* Description of the task: Search term "what": please copy every line of the records below that contains it.
*** Dataset excerpts ***
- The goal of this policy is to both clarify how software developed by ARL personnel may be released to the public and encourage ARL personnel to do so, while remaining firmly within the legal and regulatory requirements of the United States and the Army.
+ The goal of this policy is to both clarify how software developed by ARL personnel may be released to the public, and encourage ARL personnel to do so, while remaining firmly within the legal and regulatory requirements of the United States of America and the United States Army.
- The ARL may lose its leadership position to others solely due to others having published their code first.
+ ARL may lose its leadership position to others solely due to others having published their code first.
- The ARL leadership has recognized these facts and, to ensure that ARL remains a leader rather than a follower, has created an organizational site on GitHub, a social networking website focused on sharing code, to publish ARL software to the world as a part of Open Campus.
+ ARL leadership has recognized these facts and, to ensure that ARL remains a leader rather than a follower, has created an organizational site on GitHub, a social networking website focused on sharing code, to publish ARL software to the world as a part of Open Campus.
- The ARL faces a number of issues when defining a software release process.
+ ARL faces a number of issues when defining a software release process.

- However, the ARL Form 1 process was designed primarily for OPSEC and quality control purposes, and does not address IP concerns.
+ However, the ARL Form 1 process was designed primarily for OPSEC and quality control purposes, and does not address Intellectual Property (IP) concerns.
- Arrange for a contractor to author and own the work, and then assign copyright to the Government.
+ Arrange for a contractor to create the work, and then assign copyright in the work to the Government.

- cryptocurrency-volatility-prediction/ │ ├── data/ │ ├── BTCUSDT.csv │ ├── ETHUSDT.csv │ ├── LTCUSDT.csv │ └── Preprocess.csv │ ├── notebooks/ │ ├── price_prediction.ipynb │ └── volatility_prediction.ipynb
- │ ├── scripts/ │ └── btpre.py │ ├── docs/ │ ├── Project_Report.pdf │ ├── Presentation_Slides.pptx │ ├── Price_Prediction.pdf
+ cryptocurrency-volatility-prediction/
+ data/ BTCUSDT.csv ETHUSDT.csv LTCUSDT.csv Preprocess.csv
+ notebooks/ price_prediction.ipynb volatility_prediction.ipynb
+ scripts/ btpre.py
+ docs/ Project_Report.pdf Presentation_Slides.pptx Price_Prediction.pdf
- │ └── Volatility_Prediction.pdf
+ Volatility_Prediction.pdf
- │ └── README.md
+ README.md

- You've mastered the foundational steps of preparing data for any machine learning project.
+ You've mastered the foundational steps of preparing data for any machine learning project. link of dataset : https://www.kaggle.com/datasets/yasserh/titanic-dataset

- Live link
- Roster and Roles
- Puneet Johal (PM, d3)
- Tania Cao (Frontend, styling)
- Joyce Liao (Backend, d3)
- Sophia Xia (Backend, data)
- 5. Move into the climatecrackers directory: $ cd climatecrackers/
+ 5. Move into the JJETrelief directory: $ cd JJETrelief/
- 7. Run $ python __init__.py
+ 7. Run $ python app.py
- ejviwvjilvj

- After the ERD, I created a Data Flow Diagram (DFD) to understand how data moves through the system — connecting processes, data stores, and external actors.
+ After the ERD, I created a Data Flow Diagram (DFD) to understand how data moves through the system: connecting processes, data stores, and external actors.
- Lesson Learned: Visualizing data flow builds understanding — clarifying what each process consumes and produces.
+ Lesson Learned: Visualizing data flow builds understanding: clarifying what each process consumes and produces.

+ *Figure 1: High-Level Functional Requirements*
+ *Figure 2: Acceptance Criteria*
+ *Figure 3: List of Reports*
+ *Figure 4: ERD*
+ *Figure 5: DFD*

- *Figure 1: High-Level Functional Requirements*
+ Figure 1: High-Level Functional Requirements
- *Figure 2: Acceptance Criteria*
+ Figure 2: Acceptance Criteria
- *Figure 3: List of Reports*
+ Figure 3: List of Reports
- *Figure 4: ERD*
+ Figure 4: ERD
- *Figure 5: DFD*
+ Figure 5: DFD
*** End of Dataset excerpts ***
* Response:
- Lesson Learned: Visualizing data flow builds understanding — clarifying what each process consumes and produces.
+ Lesson Learned: Visualizing data flow builds understanding: clarifying what each process consumes and produces.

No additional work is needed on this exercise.